### [Exercise objective]
Copy out exactly the lines from the start of the data to the line containing "display:flex; flex-direction:column; align-items:center;". Include both.

### [Data extracts]
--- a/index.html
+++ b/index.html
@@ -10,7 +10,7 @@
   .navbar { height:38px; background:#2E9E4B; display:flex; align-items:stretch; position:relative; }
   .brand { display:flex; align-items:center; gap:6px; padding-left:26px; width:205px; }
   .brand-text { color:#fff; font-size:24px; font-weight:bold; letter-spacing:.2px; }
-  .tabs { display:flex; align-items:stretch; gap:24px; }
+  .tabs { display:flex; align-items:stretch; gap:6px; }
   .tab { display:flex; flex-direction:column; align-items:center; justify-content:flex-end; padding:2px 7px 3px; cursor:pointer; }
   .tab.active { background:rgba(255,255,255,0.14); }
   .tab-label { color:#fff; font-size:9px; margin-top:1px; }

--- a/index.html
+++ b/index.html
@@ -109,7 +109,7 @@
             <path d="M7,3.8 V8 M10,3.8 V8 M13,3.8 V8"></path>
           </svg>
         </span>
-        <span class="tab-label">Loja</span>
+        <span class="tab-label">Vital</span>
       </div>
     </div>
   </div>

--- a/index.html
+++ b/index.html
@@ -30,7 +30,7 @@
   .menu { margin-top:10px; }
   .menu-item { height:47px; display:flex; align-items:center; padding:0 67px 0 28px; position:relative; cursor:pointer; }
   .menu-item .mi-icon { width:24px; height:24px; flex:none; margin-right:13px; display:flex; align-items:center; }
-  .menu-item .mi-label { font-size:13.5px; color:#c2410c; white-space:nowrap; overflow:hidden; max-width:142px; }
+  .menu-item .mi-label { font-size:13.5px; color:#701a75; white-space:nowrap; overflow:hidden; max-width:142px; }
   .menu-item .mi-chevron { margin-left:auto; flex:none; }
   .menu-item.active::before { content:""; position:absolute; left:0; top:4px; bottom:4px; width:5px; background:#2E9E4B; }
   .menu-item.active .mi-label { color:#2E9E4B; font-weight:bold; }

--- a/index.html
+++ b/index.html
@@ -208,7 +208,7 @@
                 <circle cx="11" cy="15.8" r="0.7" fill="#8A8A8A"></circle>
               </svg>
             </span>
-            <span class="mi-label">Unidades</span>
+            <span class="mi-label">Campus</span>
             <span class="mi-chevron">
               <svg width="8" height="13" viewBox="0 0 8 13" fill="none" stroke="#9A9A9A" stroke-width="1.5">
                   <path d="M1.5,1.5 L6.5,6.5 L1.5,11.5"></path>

### [Answer to this task]
--- a/index.html
+++ b/index.html
@@ -10,7 +10,7 @@
   .navbar { height:38px; background:#2E9E4B; display:flex; align-items:stretch; position:relative; }
   .brand { display:flex; align-items:center; gap:6px; padding-left:26px; width:205px; }
   .brand-text { color:#fff; font-size:24px; font-weight:bold; letter-spacing:.2px; }
-  .tabs { display:flex; align-items:stretch; gap:24px; }
+  .tabs { display:flex; align-items:stretch; gap:6px; }
   .tab { display:flex; flex-direction:column; align-items:center; justify-content:flex-end; padding:2px 7px 3px; cursor:pointer; }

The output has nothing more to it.